Grace intervino para reprenderme:

—Selena, sabes muy bien que eres de sangre Omega. ¡Cualquier cachorro que tuvieras contaminaría nuestro linaje Alfa! Kristy lleva en el vientre al heredero de un noble linaje, el futuro de nuestra manada. ¿Cómo puedes oponerte a que ella se quede con el anillo de piedra lunar? Se ofreció a tener un cachorro para asegurar el futuro de nuestra manada y tú solo piensas en tus celos. ¡No tienes vergüenza!

Todos me miraron con el mismo desprecio, como si estuviera haciendo el ridículo. Me hicieron sentir que era yo quien hacía un escándalo y que, de algún modo, todo era culpa mía.

Pero yo amaba a Eugene. Quería ser yo quien estuviera a su lado. ¿Qué había hecho mal?

El tenue resplandor sagrado del anillo de piedra lunar parecía herirme. Recordé que Eugene me había prometido que algún día me daría aquel preciado anillo.

Qué ironía. Ahora estaba en el dedo de Kristy. Me tragué la humillación y dije con voz ronca:

—El anillo de piedra lunar le queda mejor a Kristy que a mí. Si eso es lo que Eugene quiere, que se lo quede.

Grace soltó un suspiro desdeñoso.

—Me alegra que por una vez entres en razón.

Eugene pareció inquietarse. No reaccioné como él esperaba; no lloré ni armé una escena.

Por ser Omega, siempre había sido insegura respecto al amor de Eugene. Me aferraba a él y le pedía que me diera muestras de su amor. Él me llamaba su “dulce carga”.

Pero ahora mi silencio lo desconcertaba. Esa noche, entró en mi habitación por primera vez en mucho tiempo. Levantó la manta y me abrazó por detrás.

—Selena —murmuró—, sé que últimamente has pasado momentos difíciles. Ahora Kristy está embarazada y ya confirmaron que seré el próximo Alfa de la manada Nightwind. Por fin podré dedicarte tiempo.

Me quedé pasmada, gratamente sorprendida.

—Dijiste que cuando Kristy quedara embarazada te alejarías de ella para siempre. ¿Lo dijiste en serio?

A pesar de todo lo que había pasado, el corazón me dio un vuelco cuando me abrazó. Era mi pareja destinada. Aunque siempre usaba mi condición de Omega como pretexto para no marcarme, la atracción entre nosotros era innegable.

Si aún quedaba la más mínima posibilidad, quería salvar nuestro amor. Eugene sostuvo mi cara entre sus manos y sonrió.
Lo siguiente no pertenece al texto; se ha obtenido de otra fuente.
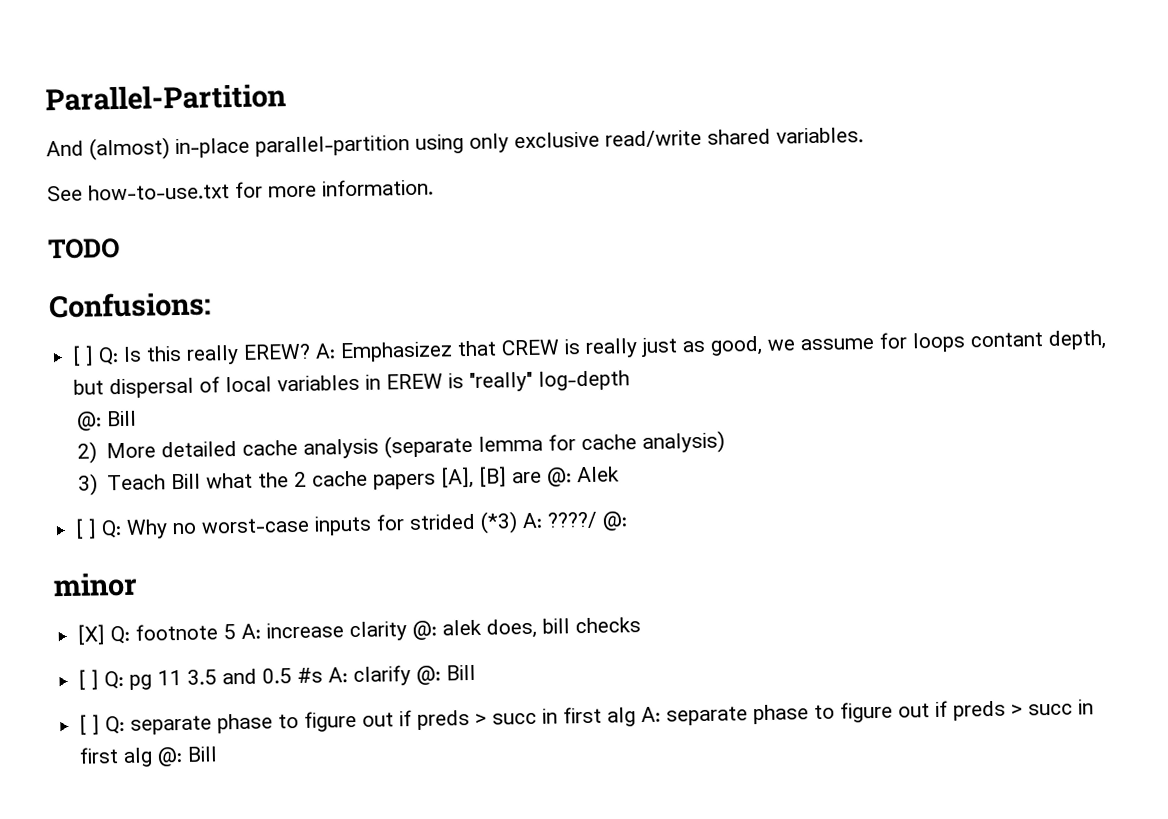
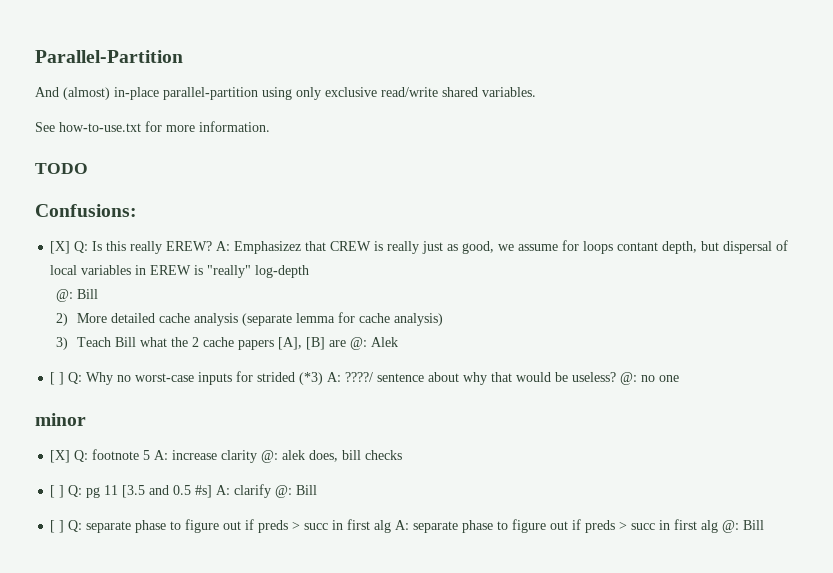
[72,345,95,366] [ ] -> [50,241,71,254] [X]
[602,511,629,531] @: -> [377,372,680,385] sentence about why that would be useless? @: no one
[187,669,218,685] 3.5 -> [122,485,146,498] [3.5
[297,667,324,683] #s -> [195,485,213,498] #s]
—Claro que hablaba en serio. Eres la pareja destinada que la Diosa de la Luna eligió para mí. Todo el mundo sabe que Kristy y yo solo nos unimos por motivos políticos. Ahora que está embarazada, ya no tengo por qué ir a verla. Ni siquiera mi madre puede oponerse. Deberíamos pensar en marcarte pronto. Cuando estés embarazada de mi cachorro, dejarás de darle tantas vueltas a todo.

Me besó la mejilla con ternura. Quise responder, pero volví a percibir el empalagoso aroma a vino de Kristy. Era como si ella estuviera allí con nosotros. Por instinto, me cubrí la boca y la nariz. Tuve una arcada.

En ese momento, estalló un alboroto fuera de la habitación.

—¡Traigan al sanador ahora mismo! Si algo le pasa a Kristy, ¿quién de ustedes se hará responsable?

—¡Alfa Eugene! —gritó alguien desde el pasillo—. Luna Kristy dice que le duele el vientre. ¡Parece que está sangrando!

Él me empujó a un lado y corrió hacia la puerta.

—¿Qué pasó? ¡Díganles a los guardias que traigan al mejor sanador para Kristy de inmediato!

Se transformó en lobo y salió disparado hacia la residencia de Kristy. En su prisa, derribó varios muebles y destrozó el regalo que nos habíamos dado en nuestro aniversario.

Mi sirvienta, Daria Newell, me había acompañado desde que yo era niña. Entró para limpiar el desastre. Me tendió un pañuelo y dijo con tristeza:

—Deja de llorar, Selena. Llorar tanto te va a hacer daño.

Parpadeé, sorprendida. ¿Estaba llorando? Me llevé la mano al rostro y me di cuenta de que estaba empapado en lágrimas.